◆ WORKING DATA:

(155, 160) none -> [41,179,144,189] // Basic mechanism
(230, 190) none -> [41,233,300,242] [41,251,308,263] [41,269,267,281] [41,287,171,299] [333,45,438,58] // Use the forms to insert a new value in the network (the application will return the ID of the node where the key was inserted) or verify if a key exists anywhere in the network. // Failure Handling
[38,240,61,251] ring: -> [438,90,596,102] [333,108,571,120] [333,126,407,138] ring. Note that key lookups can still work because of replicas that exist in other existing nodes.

...

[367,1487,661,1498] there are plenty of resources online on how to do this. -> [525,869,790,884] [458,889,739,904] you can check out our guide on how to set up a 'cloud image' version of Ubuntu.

==

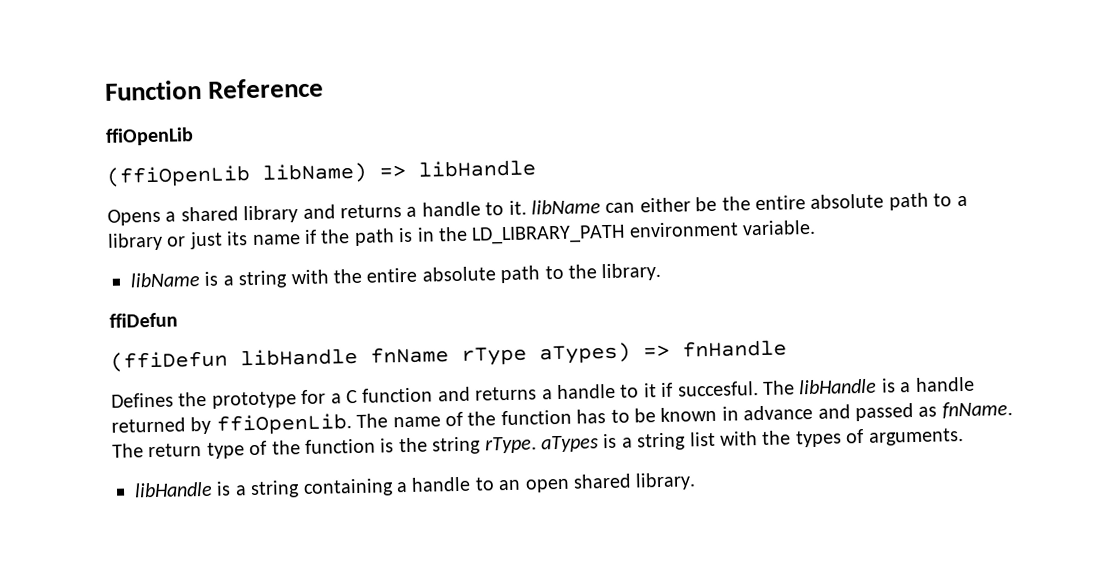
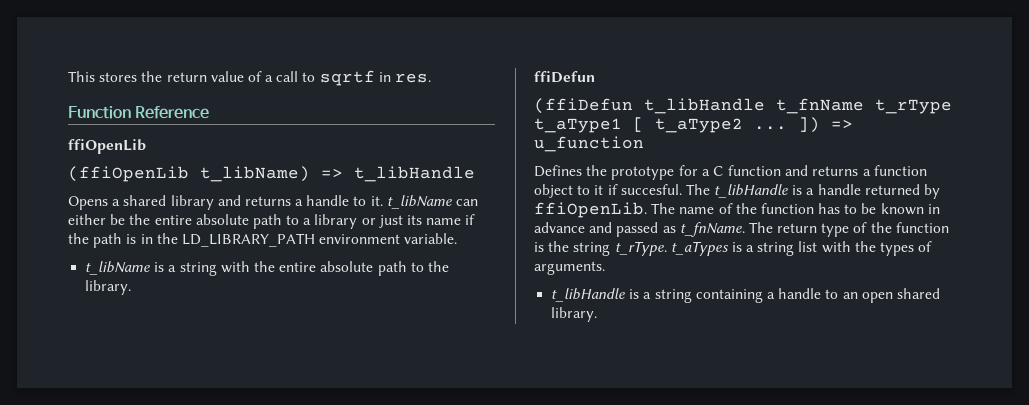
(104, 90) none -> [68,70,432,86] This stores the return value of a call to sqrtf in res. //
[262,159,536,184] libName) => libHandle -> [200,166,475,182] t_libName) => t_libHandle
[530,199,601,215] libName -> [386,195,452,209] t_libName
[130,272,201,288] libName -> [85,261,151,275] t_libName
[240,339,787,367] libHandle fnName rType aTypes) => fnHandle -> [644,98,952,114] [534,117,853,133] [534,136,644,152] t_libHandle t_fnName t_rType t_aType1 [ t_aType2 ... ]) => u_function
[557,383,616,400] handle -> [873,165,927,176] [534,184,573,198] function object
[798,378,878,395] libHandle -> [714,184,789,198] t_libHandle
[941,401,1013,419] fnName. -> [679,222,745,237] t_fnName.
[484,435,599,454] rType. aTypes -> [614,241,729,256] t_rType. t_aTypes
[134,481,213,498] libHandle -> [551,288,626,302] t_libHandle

◆ WHAT IS EXPECTED: Using the entries above, repeat only the lines from the one containing "(155, 160) none" through the one containing "[38,240,61,251] ring: ->", end lines included.

◆ ANSWER TO THIS PROBLEM:
(155, 160) none -> [41,179,144,189] // Basic mechanism
(230, 190) none -> [41,233,300,242] [41,251,308,263] [41,269,267,281] [41,287,171,299] [333,45,438,58] // Use the forms to insert a new value in the network (the application will return the ID of the node where the key was inserted) or verify if a key exists anywhere in the network. // Failure Handling
[38,240,61,251] ring: -> [438,90,596,102] [333,108,571,120] [333,126,407,138] ring. Note that key lookups can still work because of replicas that exist in other existing nodes.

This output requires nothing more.